(Data records)
-=-=-

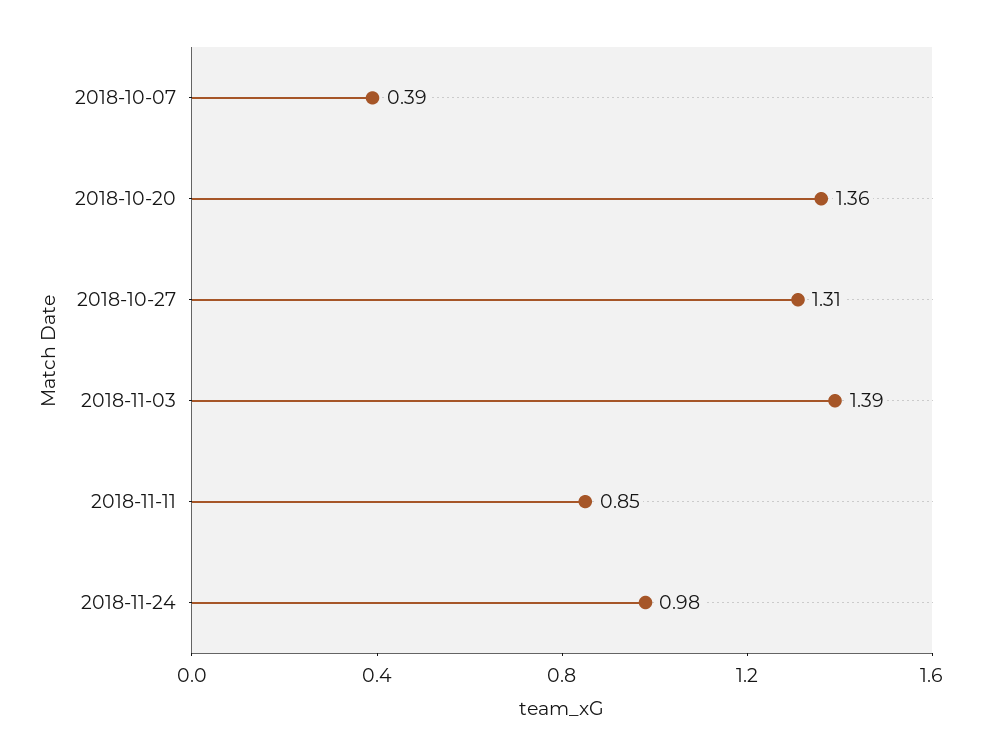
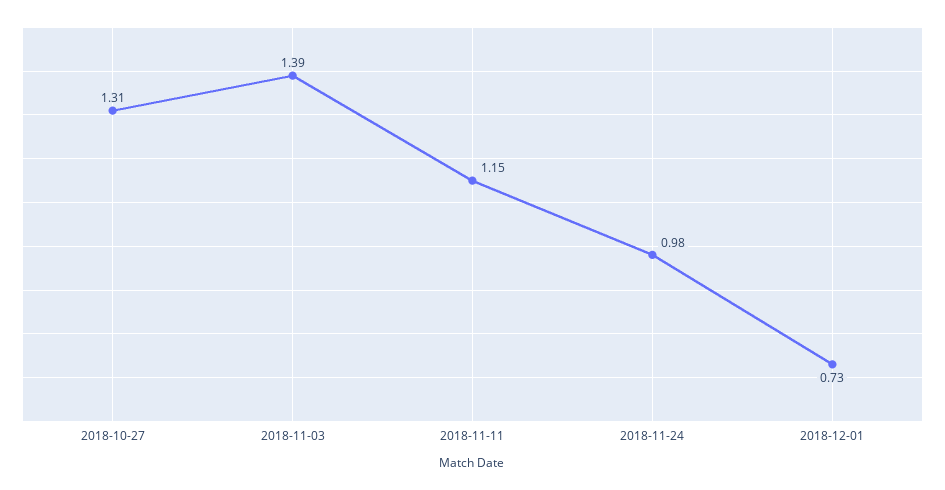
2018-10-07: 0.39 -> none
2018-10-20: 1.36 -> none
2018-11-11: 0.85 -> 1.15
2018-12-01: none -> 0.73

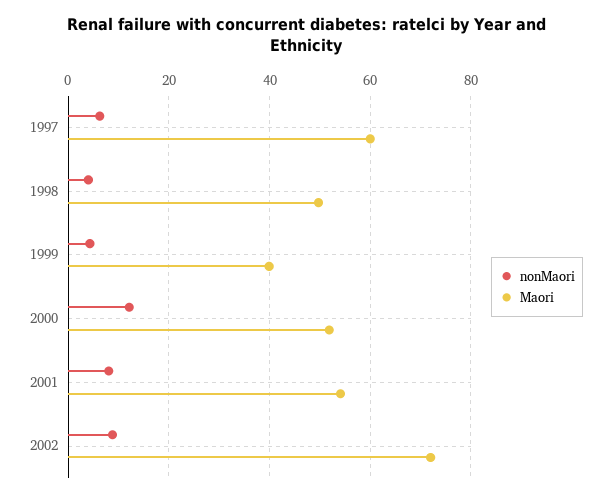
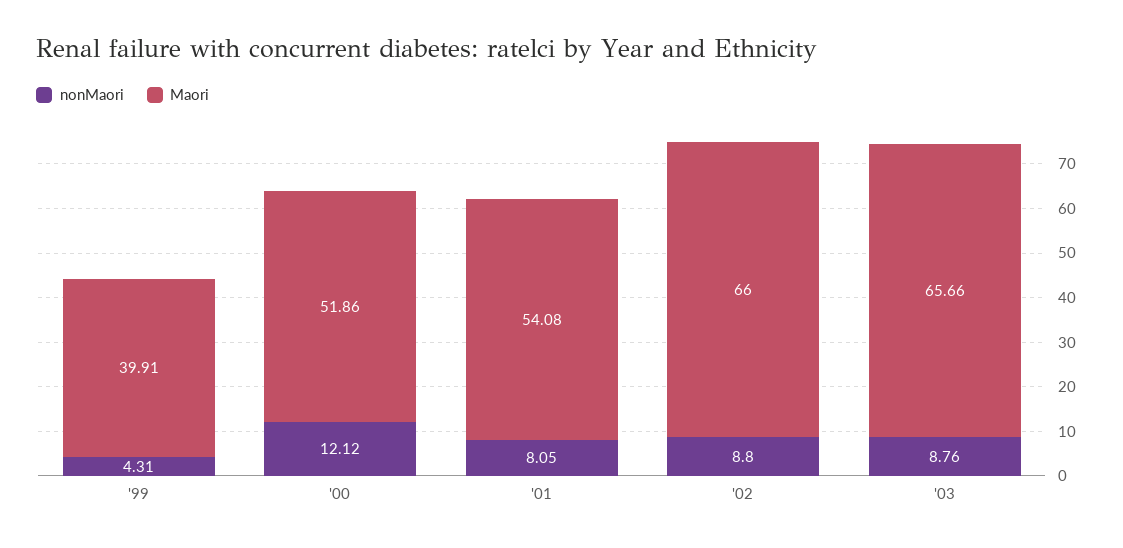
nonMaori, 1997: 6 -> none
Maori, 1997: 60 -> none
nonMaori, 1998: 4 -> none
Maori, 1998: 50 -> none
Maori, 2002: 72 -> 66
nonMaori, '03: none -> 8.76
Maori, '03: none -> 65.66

-=-=-

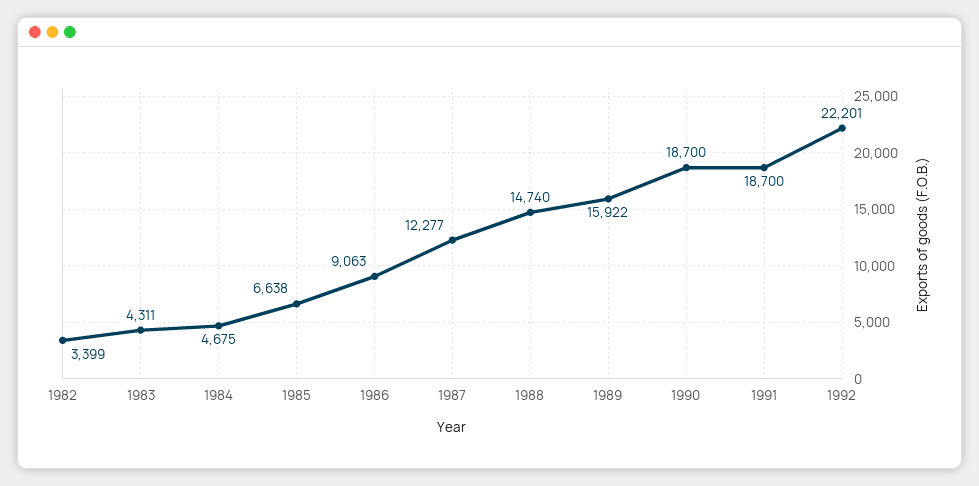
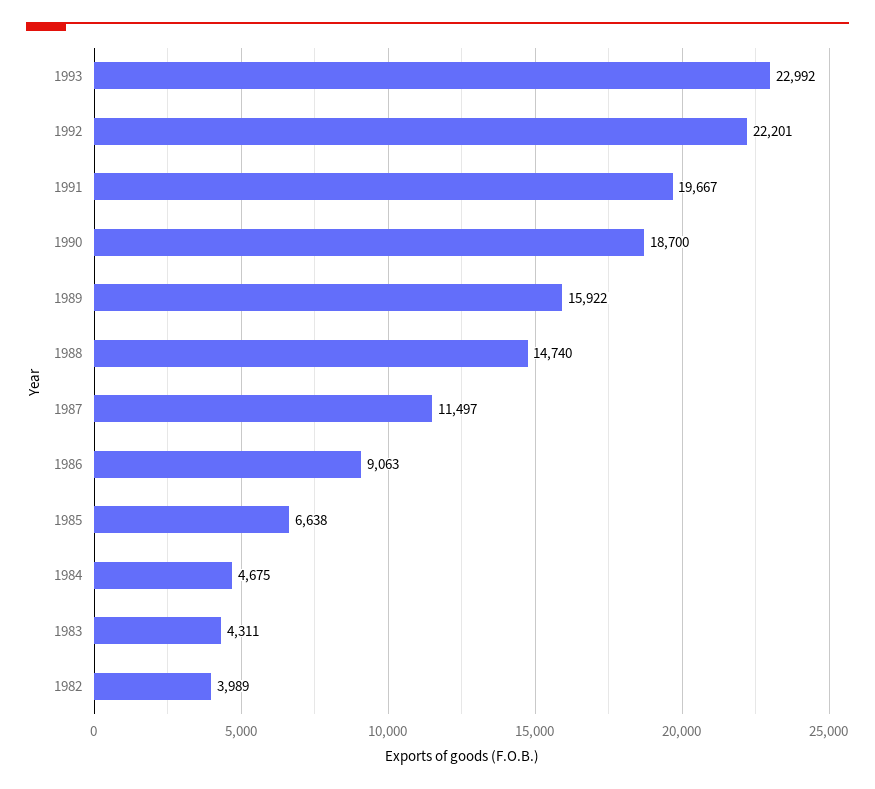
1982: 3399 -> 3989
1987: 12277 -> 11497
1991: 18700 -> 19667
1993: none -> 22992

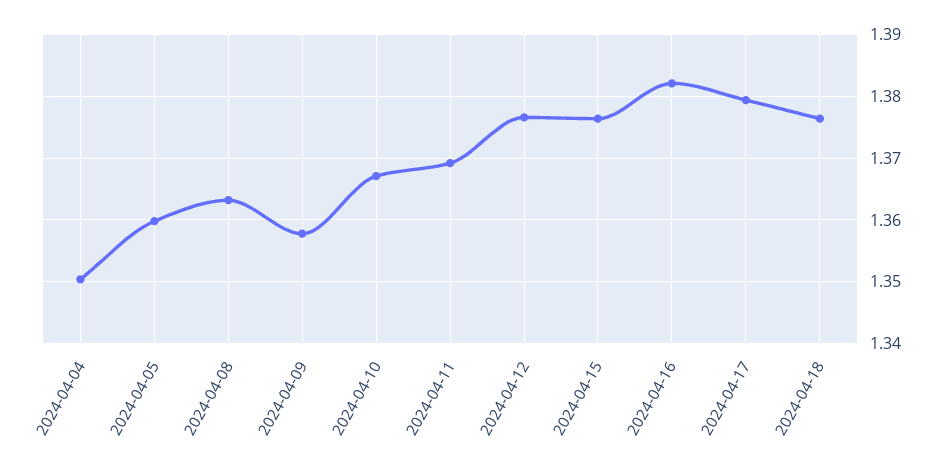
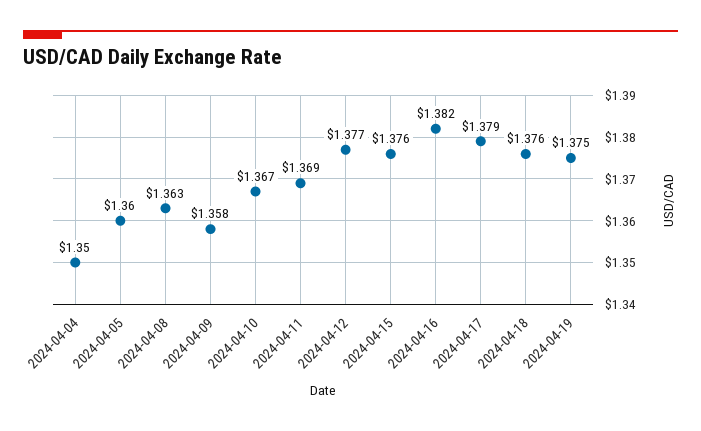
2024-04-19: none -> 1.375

-=-=-

Brief> With pictures excluded, reproduce exactly the lines above from the one containing "1991: 18700 -> 19667" down to the one containing "2024-04-19: none -> 1.375", those two included.

Reply to the exercise>
1991: 18700 -> 19667
1993: none -> 22992

2024-04-19: none -> 1.375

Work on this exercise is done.